AMENDMENT NO. 2 TO EMPLOYMENT AGREEMENT
THIS AMENDMENT NO. 2 TO EMPLOYMENT AGREEMENT (this “Amendment”) is made and entered into effective as of June 5, 2017 (the “Effective Date”), by and between Ideal Power Inc., a Delaware corporation (the “Company”), and R. Daniel Brdar (“Executive”).
WHEREAS, the Company and Executive have agreed to amend that certain Employment Agreement between the Company and Executive, dated January 8, 2014, as amended (the “Agreement”);
WHEREAS, the Board of Directors of the Company (the “Board”) has determined, and the parties hereto agree, that it is in the best interests of the Company and its stockholders to amend the Agreement as set forth herein in order to remove references to Executive’s former role as Chairman of the Board of the Company; and
WHEREAS, capitalized terms used but not otherwise defined herein shall have the same meanings as set forth in the Agreement.
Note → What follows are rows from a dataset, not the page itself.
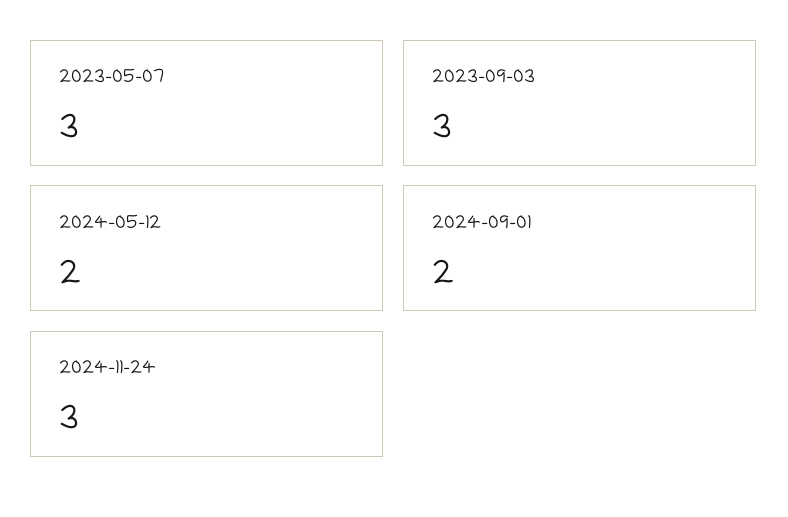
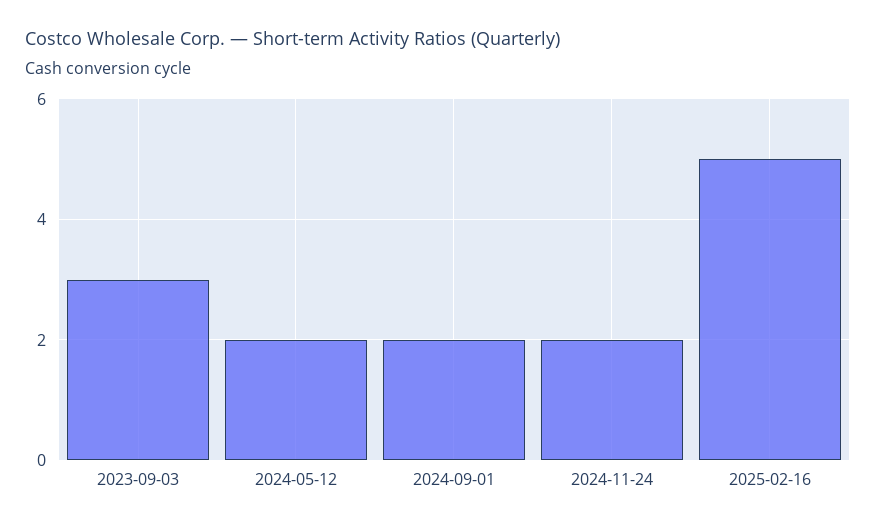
2023-05-07: 3 -> none
2024-11-24: 3 -> 2
2025-02-16: none -> 5

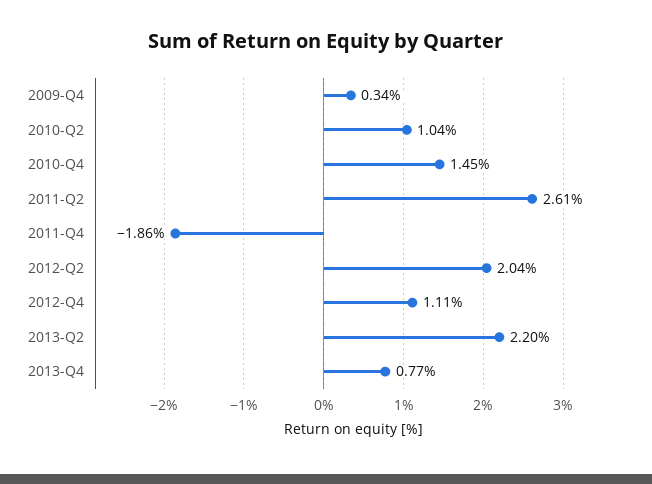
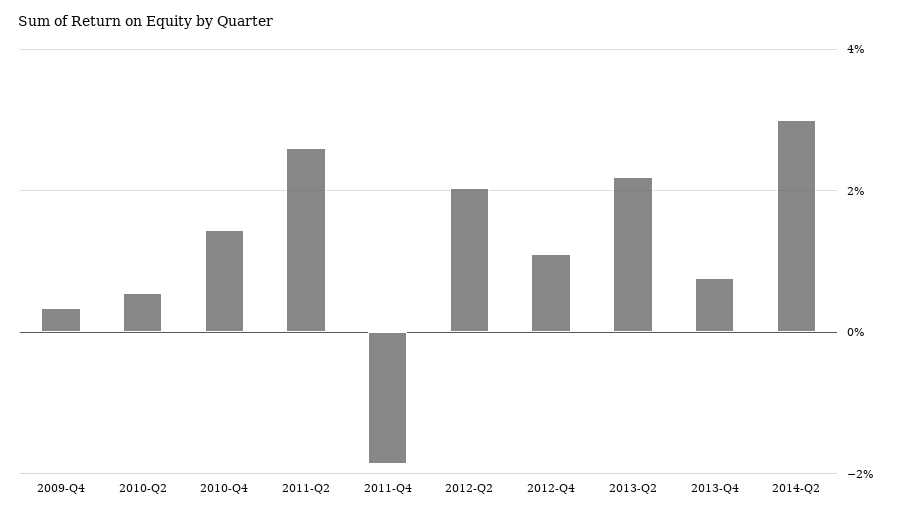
2010-Q2: 1.04 -> 0.6
2014-Q2: none -> 3

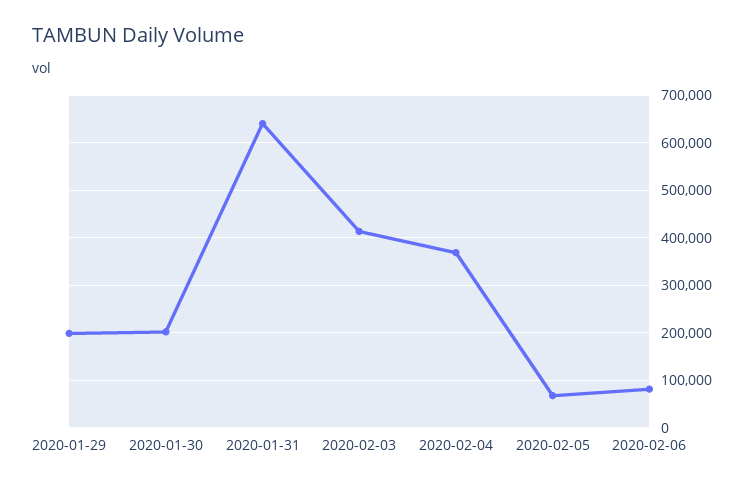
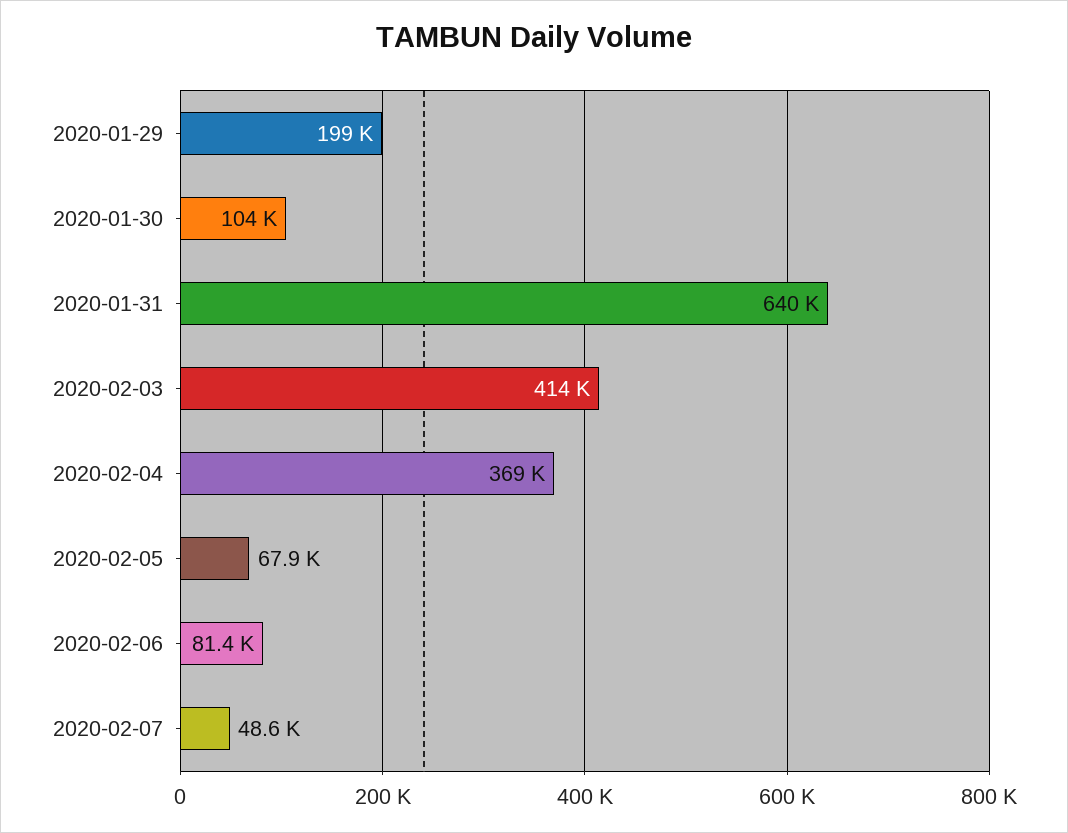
2020-01-30: 200000 -> 104000
2020-02-07: none -> 48600

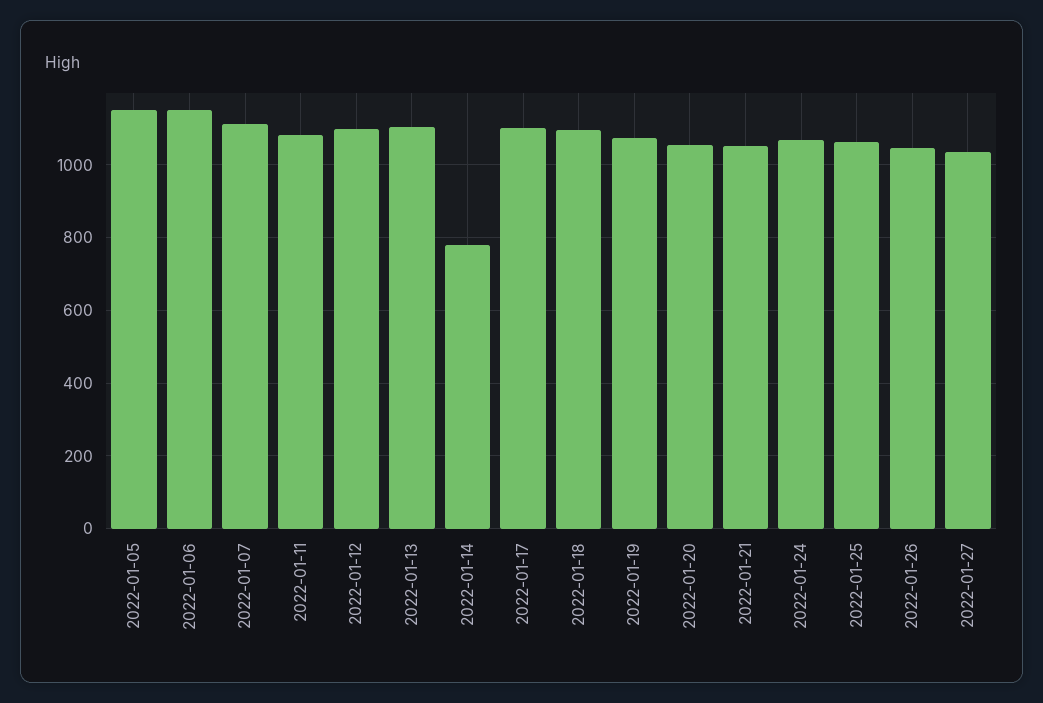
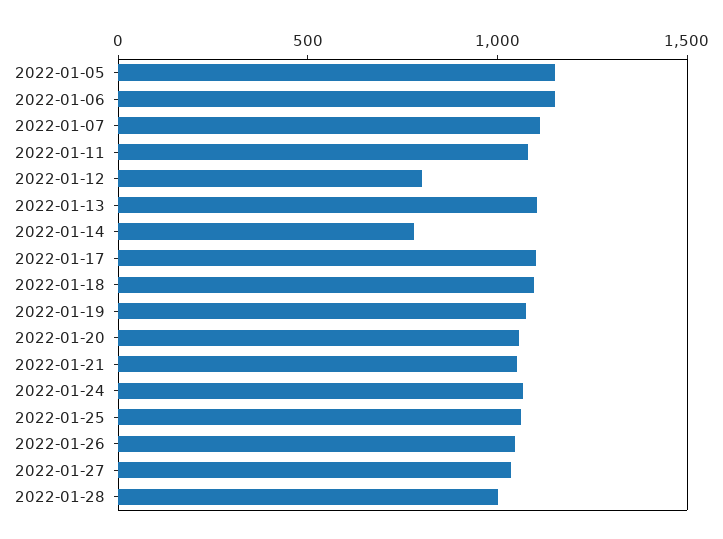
2022-01-12: 1100 -> 800
2022-01-28: none -> 1000

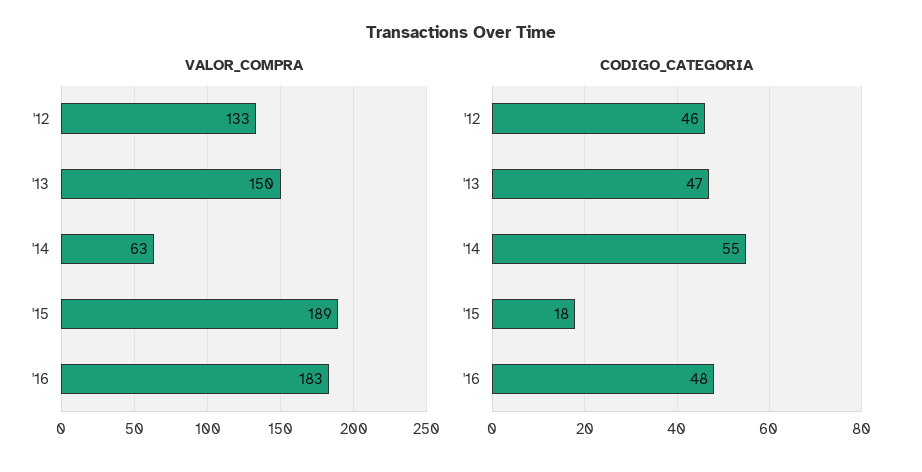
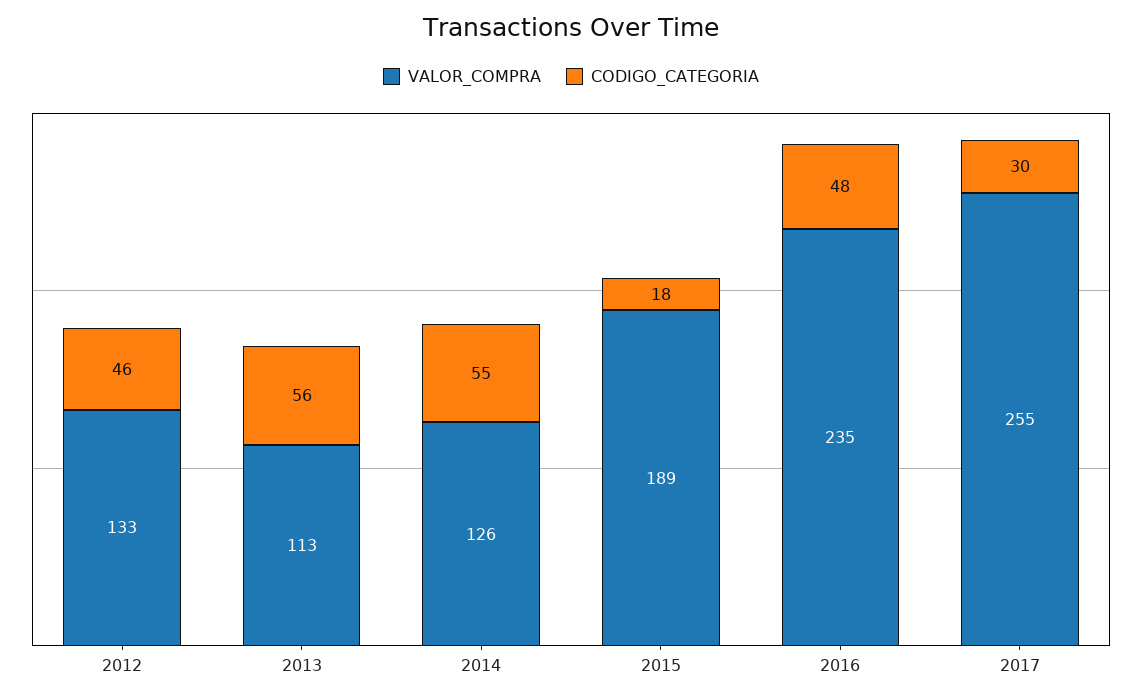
VALOR_COMPRA, '13: 150 -> 113
VALOR_COMPRA, '14: 63 -> 126
VALOR_COMPRA, '16: 183 -> 235
CODIGO_CATEGORIA, '13: 47 -> 56
VALOR_COMPRA, 2017: none -> 255
CODIGO_CATEGORIA, 2017: none -> 30

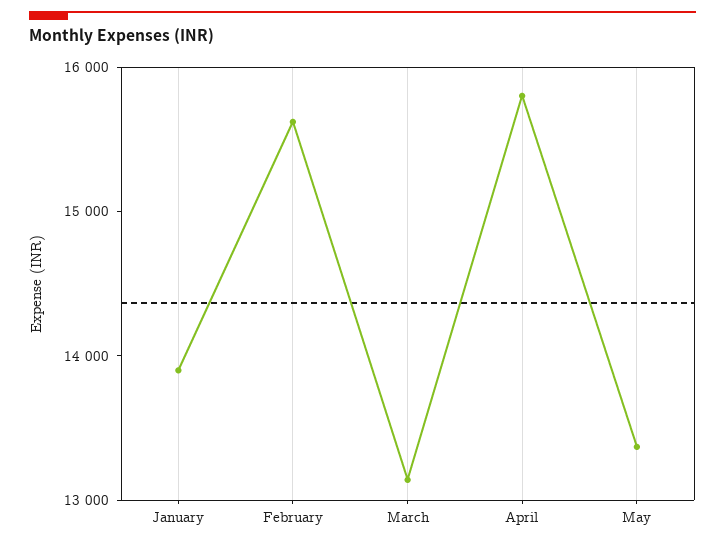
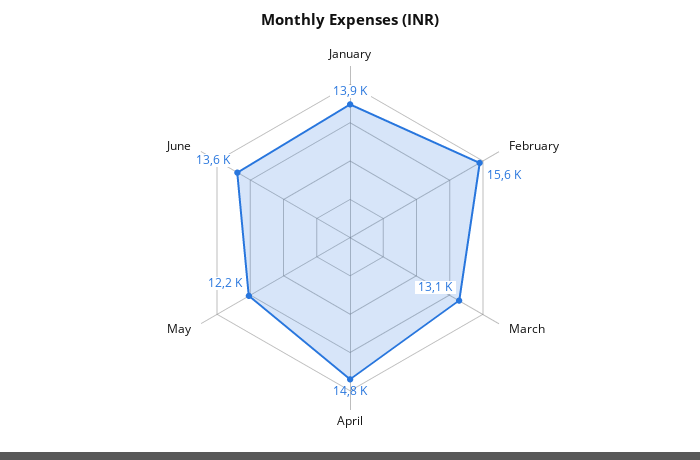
April: 15800 -> 14800
May: 13400 -> 12200
June: none -> 13600

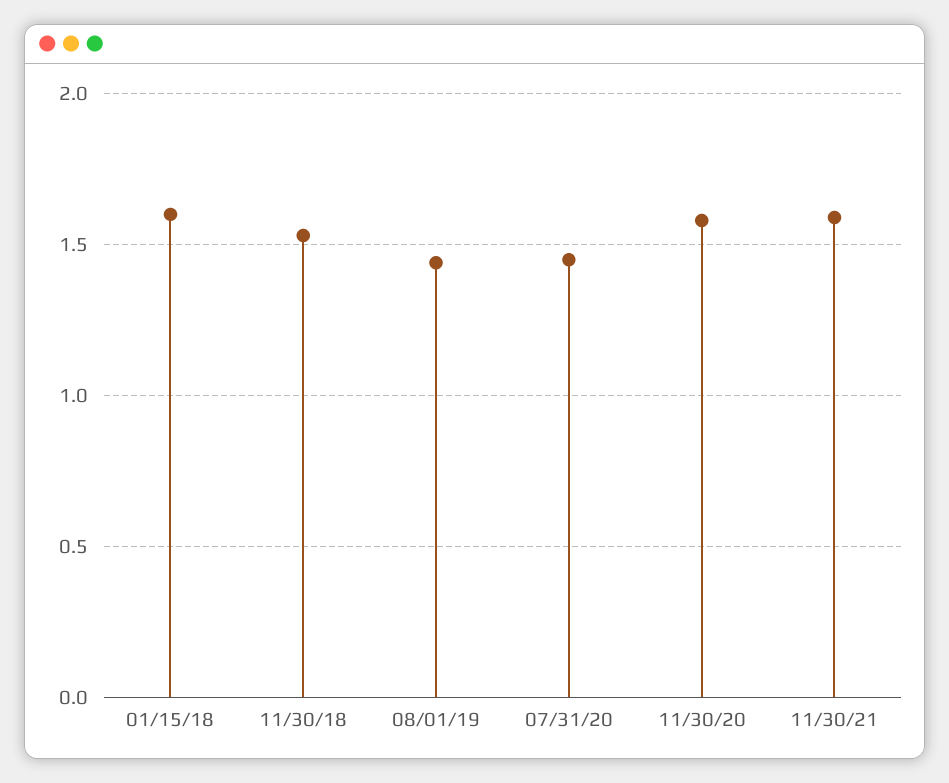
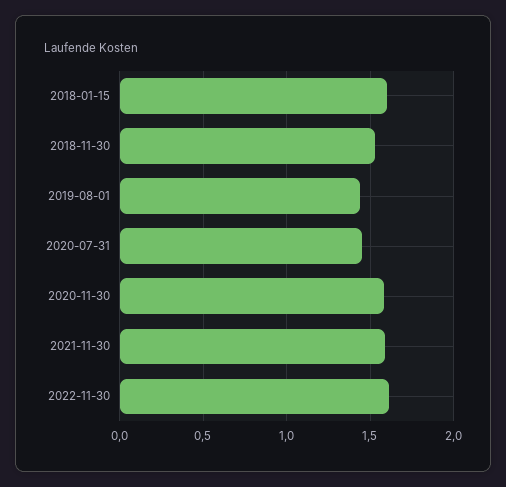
2022-11-30: none -> 1.6

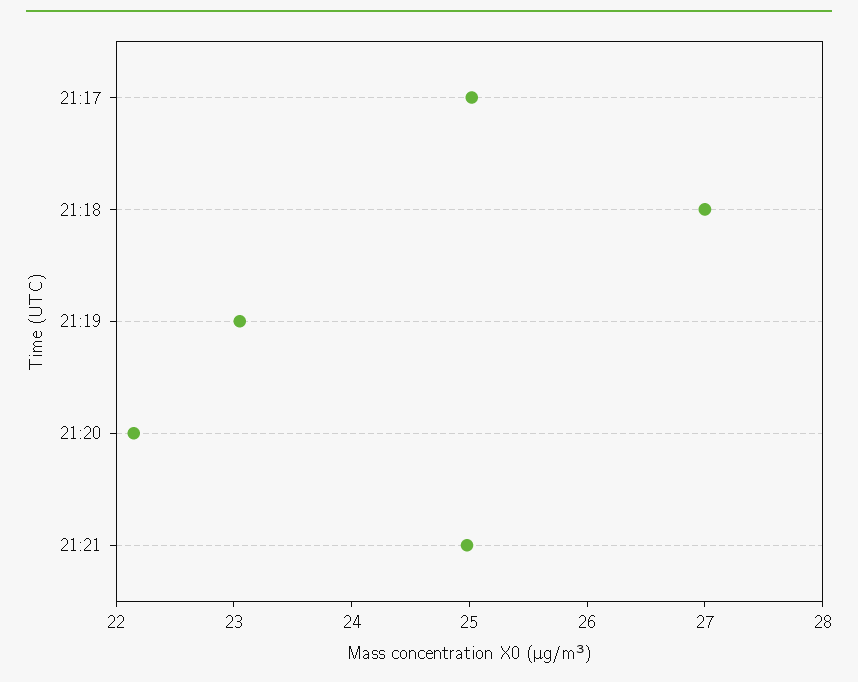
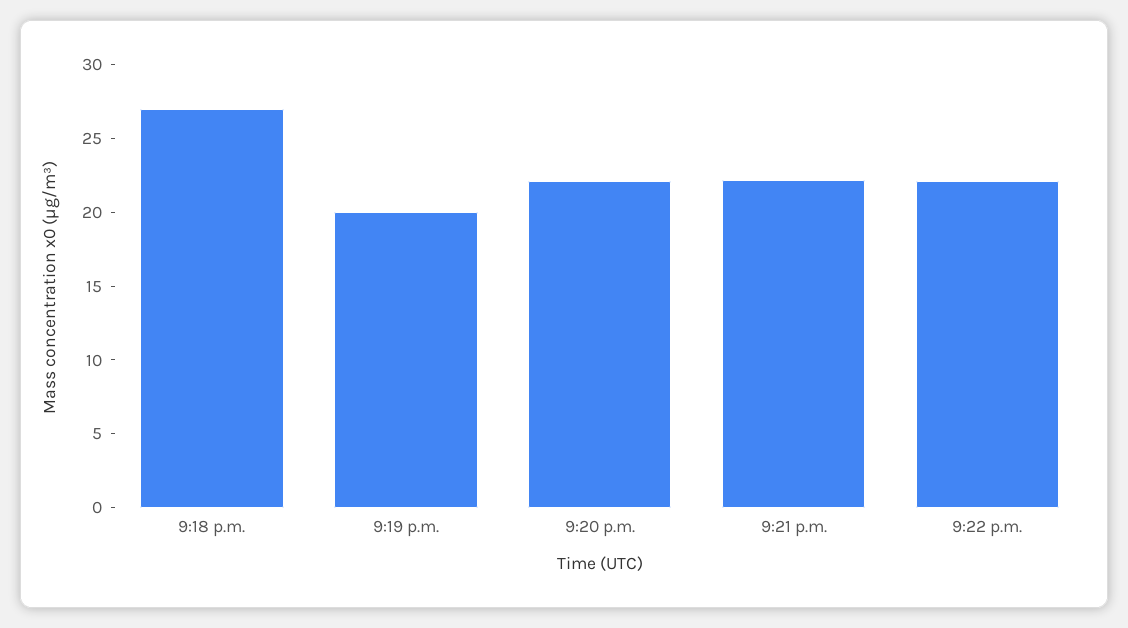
21:17: 25 -> none
21:19: 23 -> 20
21:21: 25 -> 22
9:22 p.m.: none -> 22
NOW, THEREFORE, in consideration of the mutual promises and agreements contained herein and other good and valuable consideration, the receipt and sufficiency of which are hereby acknowledged, the Executive and the Company hereby agree as follows:
1.Amendment of Recitals. The first recital of the Agreement is hereby amended and restated in its entirely to read as follows:
WHEREAS, Company wishes to retain the services of Executive, and Executive wishes to render services to Company, as its Chief Executive;”
2.Amendment of Section 2. The last paragraph of Section 2 of the Agreement is hereby deleted in its entirety.
3.Approval of Amendment. By their signatures below, the Company and Executive hereby adopt this Amendment.
4.Necessary Acts. Each party to this Amendment hereby agrees to perform any further acts and to execute and deliver any further documents that may be necessary or required to carry out the intent and provisions of this Amendment and the transactions contemplated hereby.
5.Governing Law. This Amendment shall be governed in all respects by the internal laws of the State of Texas, without reference to principles of choice of law.
6.Continued Validity. Except as otherwise expressly provided herein, the Agreement shall remain in full force and effect.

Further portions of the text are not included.